La cometa de la vida

CARLOS FEUERRIEGEL

El jueves, día 7 de diciembre fue asesinado por el ejército judío el poeta gazatí  Rafaat Alareer (1). Apenas unas horas antes recibió una llamada del ejército de ocupación informándole que iban a por él y sabían dónde se encontraba. Rafaat, voz de la resistencia y bardo de la fidelidad a su tierra, abandonó la escuela donde se refugiaba junto a otros centenares de personas para intentar evitar que también ellas fueran alcanzadas por la muerte ya anunciada.

La amenaza se cumplió. Rafaat murió bajo los escombros de la casa de su hermana, alcanzada por las bombas dirigidas contra él. Y junto a él, murió su hermana y sus cuatro hijas. Seis víctimas más en una contabilidad ya sin contables. Apenas un día antes de este singular crimen en la abstracción de una matanza metódica e industrial, al por mayor, la Agencia Reuters se atrevía a sugerir que ya era imposible conocer cuántas decenas de miles de palestinos habían sido asesinados por la ira cainita del ejército israelí. El Centro de Datos en Gaza que proporcionaba información acerca de las víctimas mortales causadas por los bombardeos había dejado de funcionar. De las cuatro personas que lo gestionaban, una había sido asesinada por los israelíes y las otras tres se encontraban desaparecidas. Se desconoce el número de palestinos que yacen bajo los escombros. Muertos doblemente para los titulares de nuestra prensa, vivos enteramente en la memoria de su pueblo. Flor de resistencia y bandera de dignidad.

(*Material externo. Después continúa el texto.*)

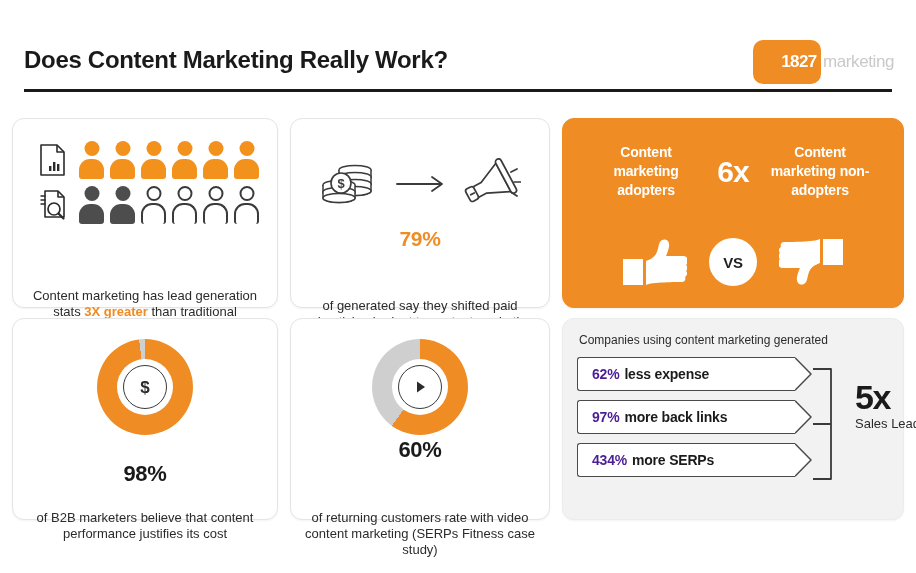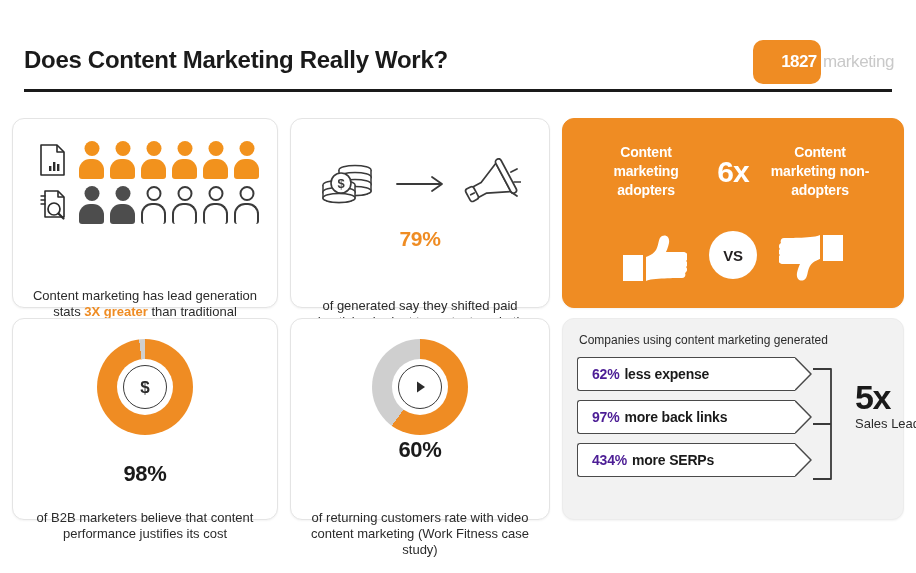"VS" .vs-bottom { align-items: none -> center }
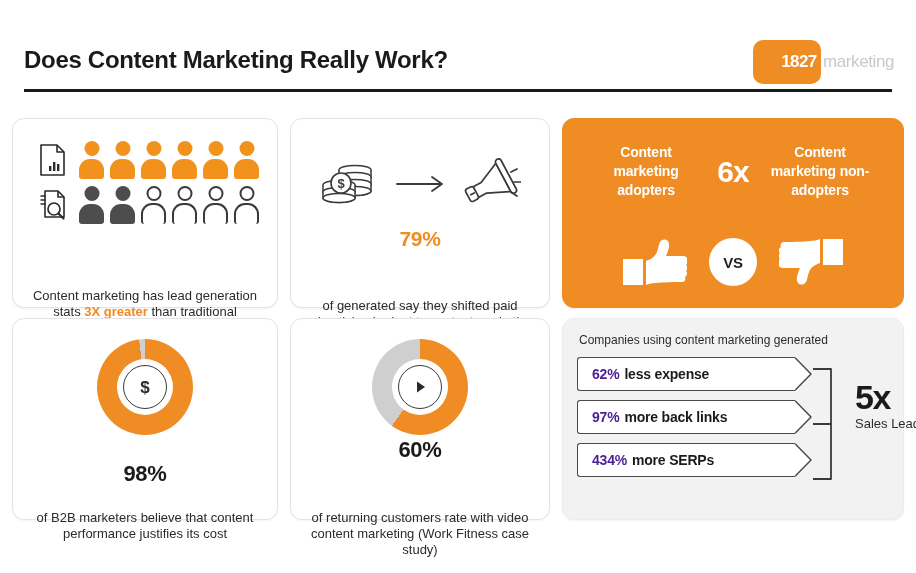"of returning customers rate with" div.cap { text: Work -> SERPs }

El pasado doce de octubre, antes de comenzar la matanza de la población civil de Gaza, el ministro  de exteriores de los Estados Unidos, compareció ante la prensa en Tel Aviv. Blinken afirmó: “Nuestra humanidad, el valor que nosotros damos a la vida y a la dignidad humana, eso es lo que hace de nosotros lo que somos” Y no se equivocó. Su segundo país, o el primero en función de qué suelo pise y dado que recordó al mundo su condición de “judío”, los Estados Unidos, son los que proporcionan las bombas y la protección internacional al Estado terrorista de Israel que se encarga de su reparto a discreción. Contra la población civil. Contra sus casas y toda la infraestructura sostén de la vida. Demostrando lo que son y el valor que dan a la vida humana. Un valor tan escaso que ni siquiera merece la pena que los muertos puedan ser contados.

Theodor Herzl, el padre político del Estado judío escribió en el inicio de su libro “El Estado de los judíos” de 1896 que “si vosotros queréis no será un cuento”. El cuento realizado de Herzl se ha convertido en una gigantesca máquina de matar que en su locura homicida está pavimentando el camino de su propia desaparición. Pero hay otros cuentos y son cuentos de vida. Cuentos con futuro y renacer.

Rafaat  Alareer, poco antes de morir escribió un poema lleno de presentimiento de su destino y también de esperanza para su pueblo. Quería que su poema fuera un cuento y el cuento lo tituló “Si tengo que morir”:

                                                  

Si mi deber es morir
el tuyo es vivir
para contar mi historia
para vender mis pertenencias
para comprar un trozo de tela
y algunos hilos
(que sean blancos y de larga cola)
así un infante, en algún lugar de Gaza
mientras mira al cielo a los ojos
a la espera de su padre que se fue en un destello
y sin decir adiós
ni siquiera a su carne
ni siquiera a si mismo
vea la cometa que hiciste para mi
surcando
y piense por un instante que un ángel está ahí
trayendo el amor de regreso
Si mi deber es morir
deja que traiga yo esperanza
deja que sea una leyenda.

Rafaat Alareer ya es esperanza y es leyenda. Ejemplo para la resistencia de todo pueblo que lucha por su tierra, la memoria de sus padres y el futuro de sus hijos.